Requirement: For the entries below, return every line from the top through the line with "background:#0FA89E; z-index:5;" exactly as it stands, omitting pictures.
Segment Open
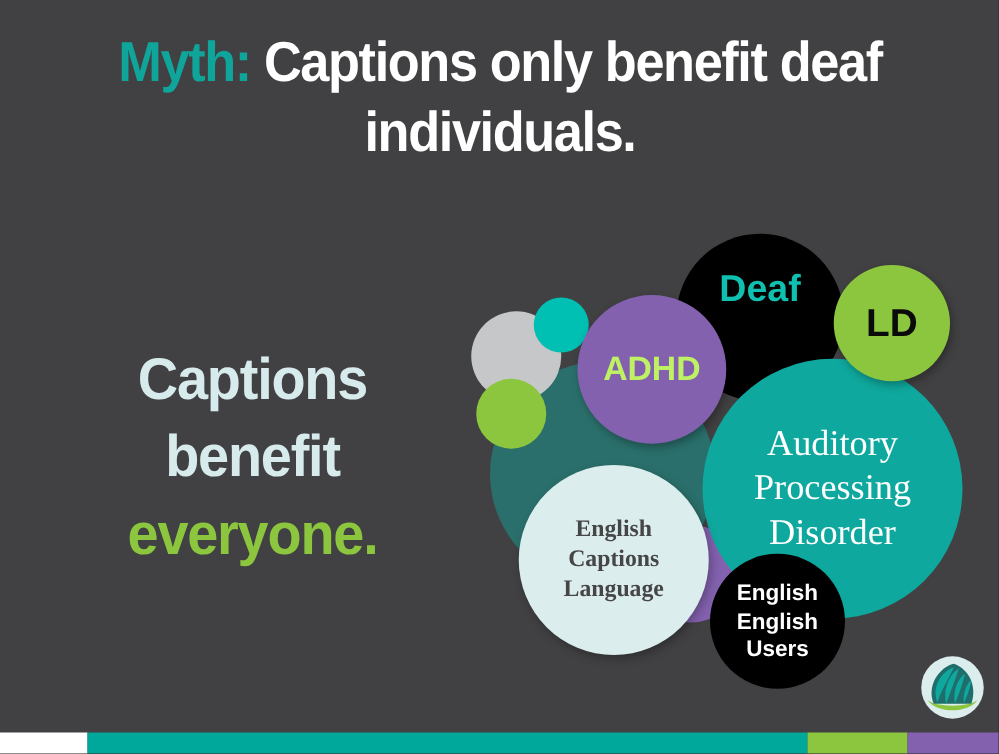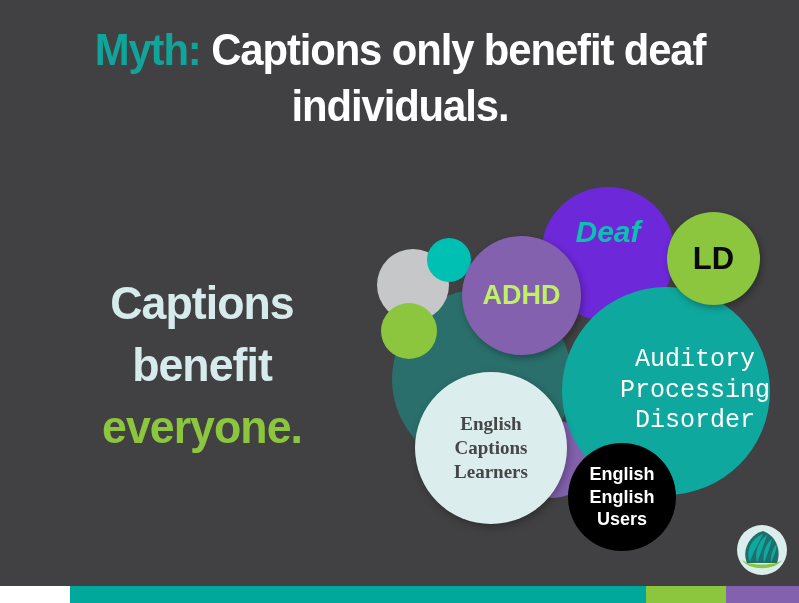--- a/index.html
+++ b/index.html
@@ -72,28 +72,28 @@
     justify-content: center;
     text-align: center;
     box-sizing: border-box;
   }
   .bubble > span { display: block; }
 
   .b-gray       { left:377px; top:249px; width:72px;  height:72px;  background:#C6C7C9; z-index:2; }
   .b-cyan       { left:427px; top:238px; width:44px;  height:44px;  background:#00BFB3; z-index:3; }
   .b-green-sm   { left:381px; top:303px; width:56px;  height:56px;  background:#8CC63E; z-index:4; }
   .b-darkteal-lg{ left:392px; top:289px; width:180px; height:180px; background:#2A6F6B; z-index:1; }
-  .b-deaf       { left:541px; top:187px; width:134px; height:134px; background:#6d28d9; z-index:2;font-style:italic; }
+  .b-deaf       { left:541px; top:187px; width:134px; height:134px; background:#000000; z-index:2; }
   .b-purple-peek{ left:514px; top:420px; width:78px;  height:78px;  background:#8361AE; z-index:3; }
 
   .b-apd {
     left:562px; top:287px; width:208px; height:208px;
     background:#0FA89E; z-index:5;
-    font-family:Liberation Mono, monospace;
-    font-size:25px; line-height:1.22; color:#ffffff;justify-content:flex-end;
+    font-family:Liberation Serif, serif;
+    font-size:29px; line-height:1.22; color:#ffffff;
   }
   .b-adhd {
     left:462px; top:236px; width:119px; height:119px;
     background:#8361AE; z-index:6;
     font-family:"Liberation Sans", sans-serif;
     font-weight:bold; font-size:27px; color:#bef264;
     box-shadow: 2px 3px 7px rgba(0,0,0,0.30);
   }
   .b-ld {
     left:667px; top:212px; width:93px; height:93px;
@@ -188,21 +188,21 @@
     </div>
 
     <div class="bubble b-ld">
       <span>LD</span>
     </div>
 
     <div class="bubble b-ell">
       <span>
         <span>English</span><br>
         <span>Captions</span><br>
-        <span>Learners</span>
+        <span>Language</span>
       </span>
     </div>
 
     <div class="bubble b-feu">
       <span>
         <span>English</span><br>
         <span>English</span><br>
         <span>Users</span>
       </span>
     </div>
Segment Closed
Solution for this task:
--- a/index.html
+++ b/index.html
@@ -72,28 +72,28 @@
     justify-content: center;
     text-align: center;
     box-sizing: border-box;
   }
   .bubble > span { display: block; }
 
   .b-gray       { left:377px; top:249px; width:72px;  height:72px;  background:#C6C7C9; z-index:2; }
   .b-cyan       { left:427px; top:238px; width:44px;  height:44px;  background:#00BFB3; z-index:3; }
   .b-green-sm   { left:381px; top:303px; width:56px;  height:56px;  background:#8CC63E; z-index:4; }
   .b-darkteal-lg{ left:392px; top:289px; width:180px; height:180px; background:#2A6F6B; z-index:1; }
-  .b-deaf       { left:541px; top:187px; width:134px; height:134px; background:#6d28d9; z-index:2;font-style:italic; }
+  .b-deaf       { left:541px; top:187px; width:134px; height:134px; background:#000000; z-index:2; }
   .b-purple-peek{ left:514px; top:420px; width:78px;  height:78px;  background:#8361AE; z-index:3; }
 
   .b-apd {
     left:562px; top:287px; width:208px; height:208px;
     background:#0FA89E; z-index:5;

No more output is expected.